About this exercise
From the records below, please repeat exactly the line that has "delivery date: 2020-01-18 -> 2020-01-23", the line that has "total: 432.22 -> 407.01", and every line between them, and nothing else.

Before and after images
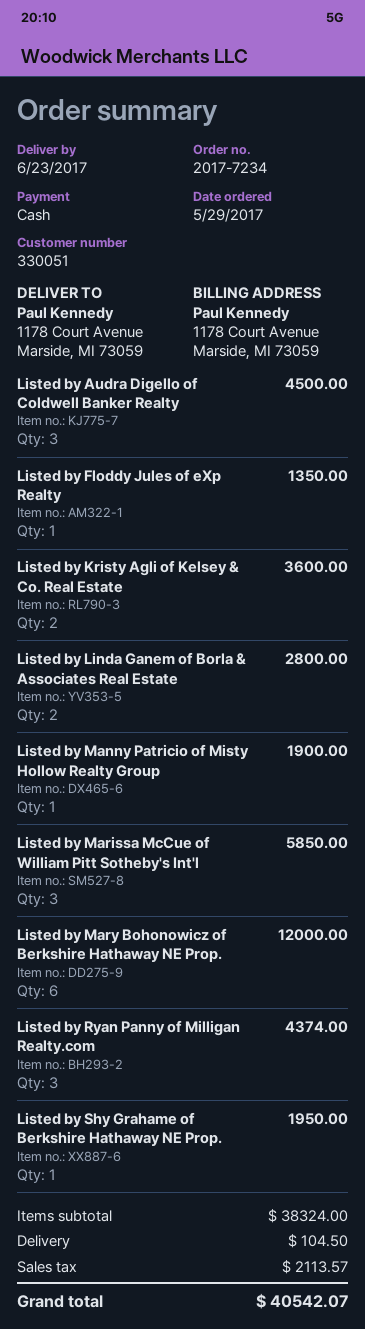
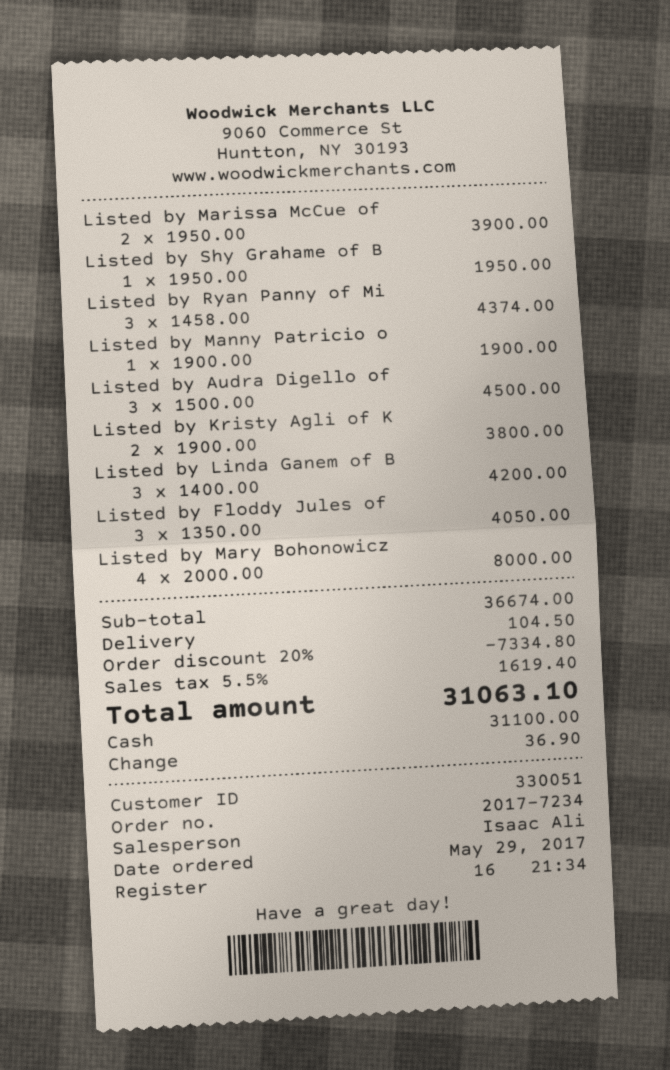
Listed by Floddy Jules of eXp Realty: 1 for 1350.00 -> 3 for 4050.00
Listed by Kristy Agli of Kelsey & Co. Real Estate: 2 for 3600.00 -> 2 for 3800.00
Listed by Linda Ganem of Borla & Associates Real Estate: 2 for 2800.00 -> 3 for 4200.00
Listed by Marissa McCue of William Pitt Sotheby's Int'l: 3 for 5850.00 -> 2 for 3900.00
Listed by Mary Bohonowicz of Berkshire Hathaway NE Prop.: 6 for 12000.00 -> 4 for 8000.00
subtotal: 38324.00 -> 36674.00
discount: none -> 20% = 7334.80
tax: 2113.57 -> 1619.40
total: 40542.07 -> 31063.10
...
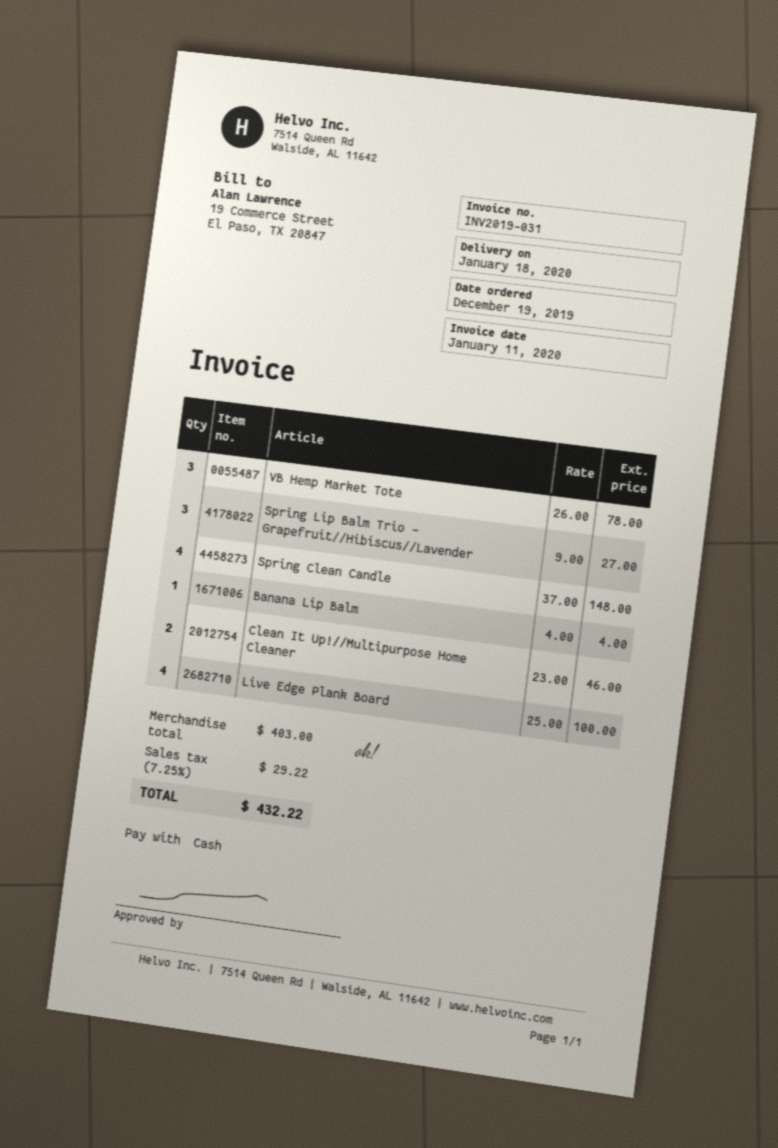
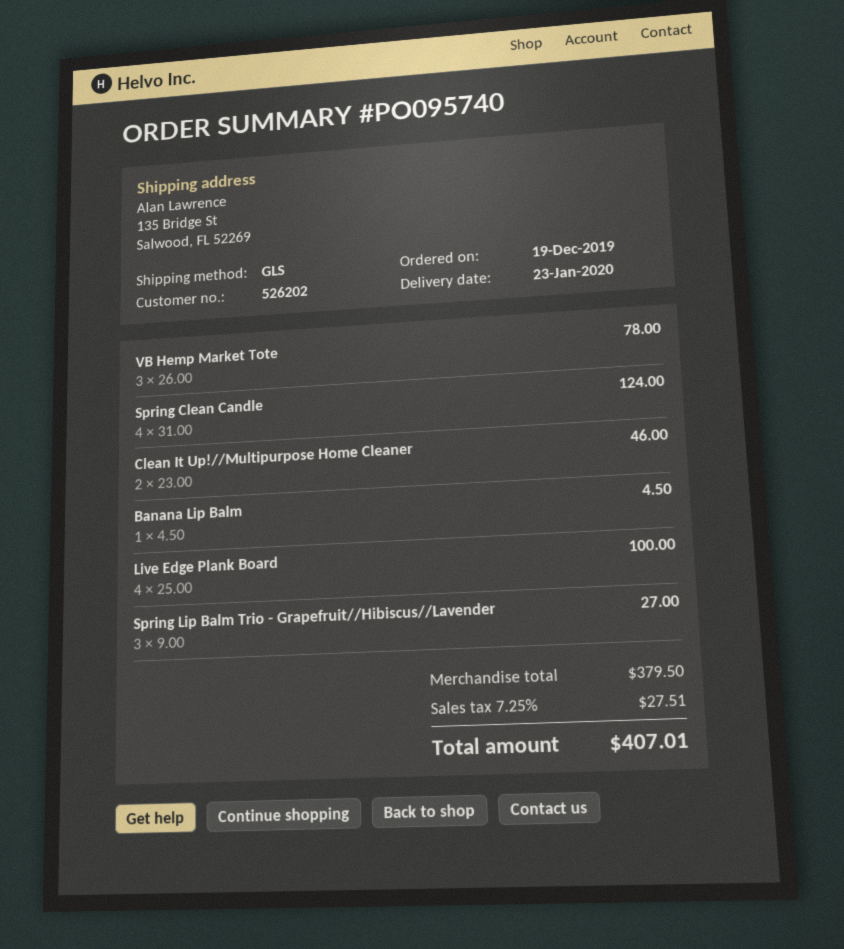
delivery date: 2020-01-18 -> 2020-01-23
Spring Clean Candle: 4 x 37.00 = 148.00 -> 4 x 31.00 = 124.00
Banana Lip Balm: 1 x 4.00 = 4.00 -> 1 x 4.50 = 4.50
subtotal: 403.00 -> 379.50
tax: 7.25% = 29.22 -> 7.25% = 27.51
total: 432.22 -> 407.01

Reply to the task
delivery date: 2020-01-18 -> 2020-01-23
Spring Clean Candle: 4 x 37.00 = 148.00 -> 4 x 31.00 = 124.00
Banana Lip Balm: 1 x 4.00 = 4.00 -> 1 x 4.50 = 4.50
subtotal: 403.00 -> 379.50
tax: 7.25% = 29.22 -> 7.25% = 27.51
total: 432.22 -> 407.01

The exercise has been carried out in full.